Corruption

‘Project’ing corruption in multilateral banks

When ministers in India declare themselves stoutly in favour of economic reform, the sub-text is their enthusiasm for hefty loans from multilateral development banks – conditionalities and all – which come in handy in greasing their political machines.

When ministers in India declare themselves stoutly in favour of economic reform, the sub-text is their enthusiasm for hefty loans from multilateral development banks – conditionalities and all – which come in handy in greasing their political machines. These worthies are probably crestfallen now with the US making a big fuss about corruption in these banks.

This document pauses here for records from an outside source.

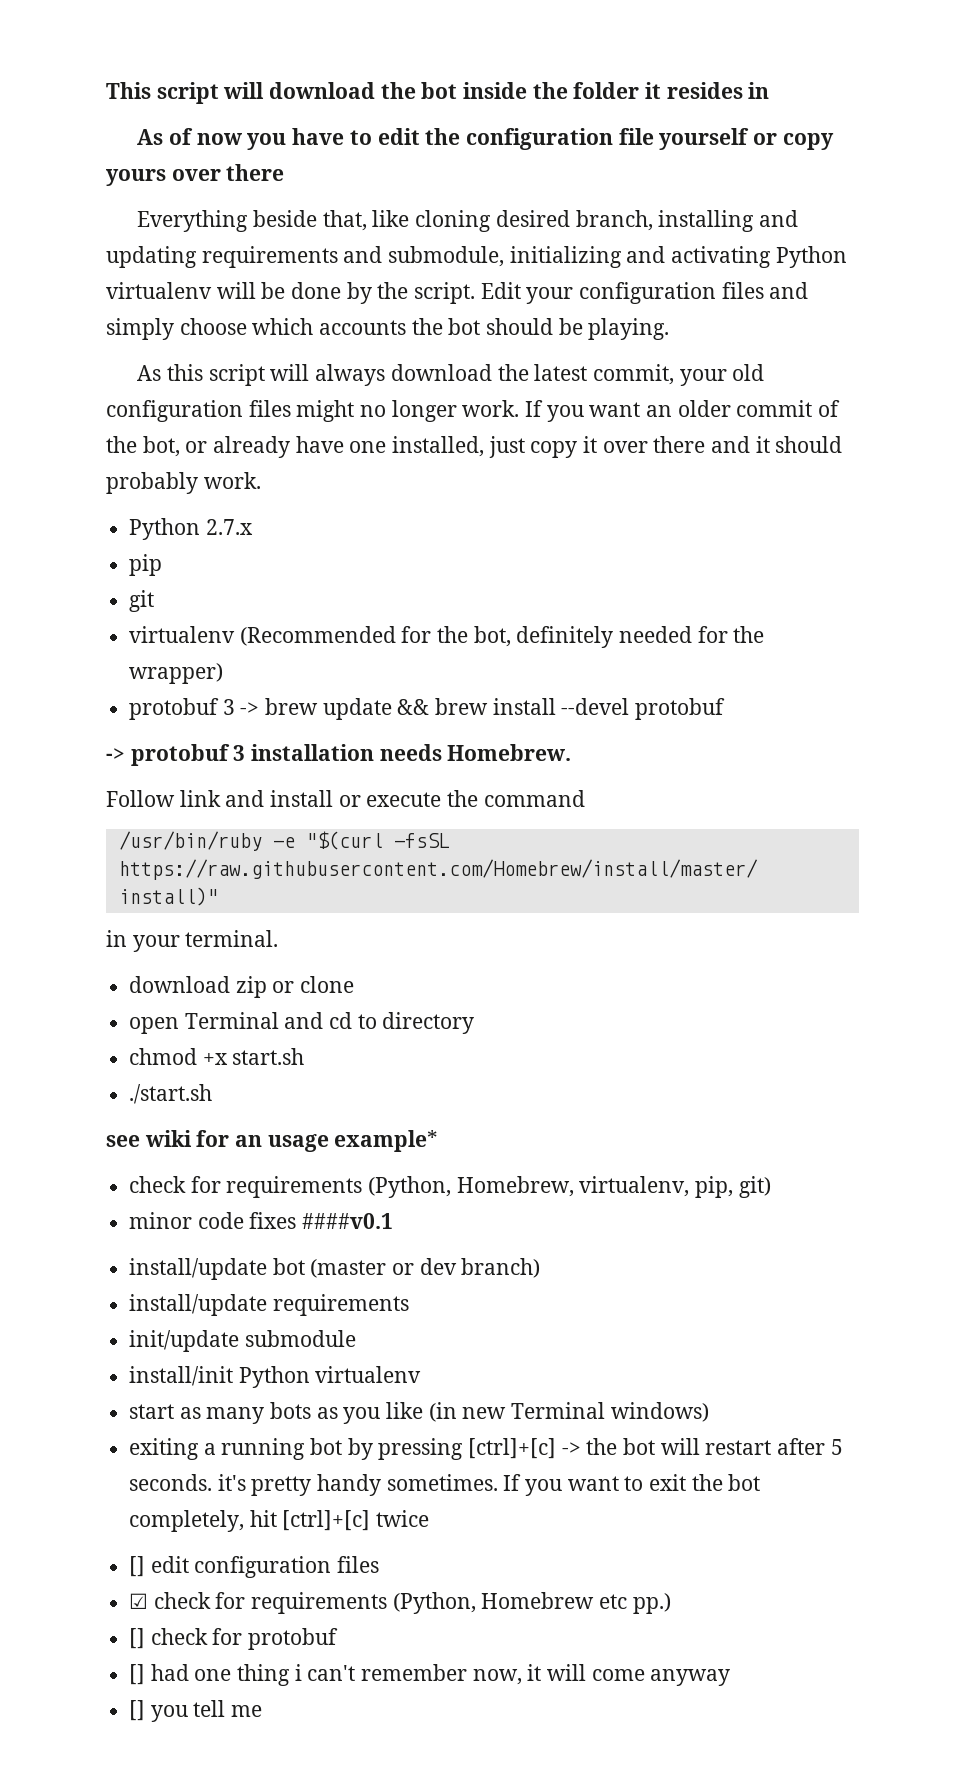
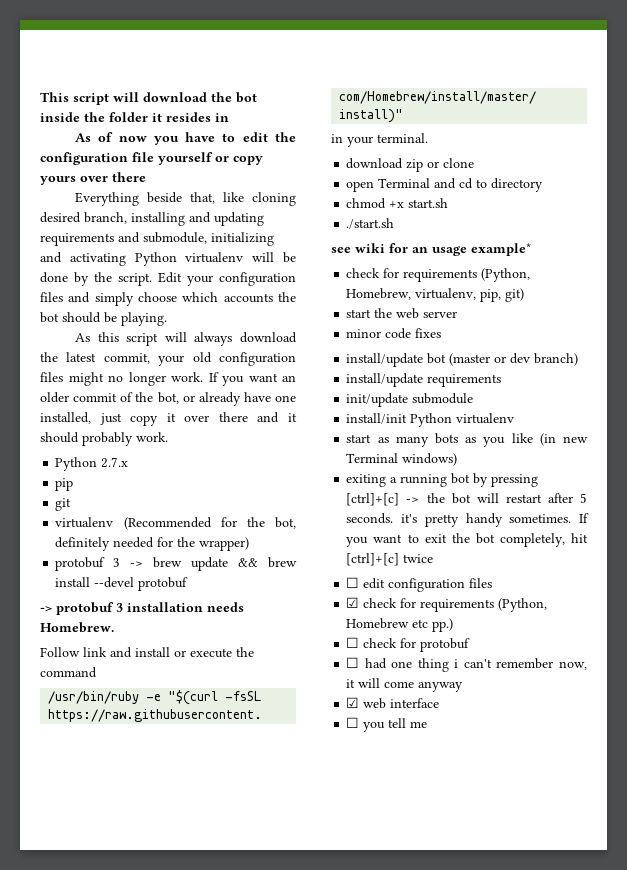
(771, 1187) none -> [346,308,458,319] // start the web server
[302,1213,394,1229] ####v0.1 -> (442, 333) none
[129,1556,146,1577] [] -> [346,577,360,588] ☐
[129,1628,146,1649] [] -> [346,637,360,648] ☐
[129,1664,146,1685] [] -> [346,657,360,668] ☐
[129,1700,146,1721] [] -> [346,697,440,709] [346,717,360,728] ☑ web interface // ☐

The US Senate Foreign Relations Committee, hearing on corruption in multilateral development banks with Senator Richard Lugar, an Indiana Republican, in the chair, has been advised by experts that a staggering $26-130 billion of World Bank lending since 1946 has been misused. The World Bank has, of course, rejected this figure and mounted a vigorous defence of its anti-corruption efforts.

However, the World Bank President, Mr Jim Wolfensohn, has declined to give evidence before the committee, citing the established practice of bank officials not testifying before the legislatures of their member countries.

According to a report by Bretton Woods Project, the committee has expressed particular interest in the Lesotho Highlands Water Project and the Yacyreta Dam on the Argentina-Paraguay border.

Sen. Lugar pointed out that ” . . . the Yacyreta Dam project was budgeted to cost $2 billion when it began in 1973, now has a debt of $10 billion – and is still not completed.” He went on to observe: ” . . . when developing countries lose development bank funds through corruption, the taxpayers in those poor countries are still obligated to repay the development banks. So, not only are the impoverished cheated out of development benefits, they are left to repay the resulting debts to the banks.”

Mr Wolfensohn’s refusal to give evidence before the committee notwithstanding, the Bank has submitted to the committee a briefing setting out a series of anti-corruption measures initiated in the last eight years.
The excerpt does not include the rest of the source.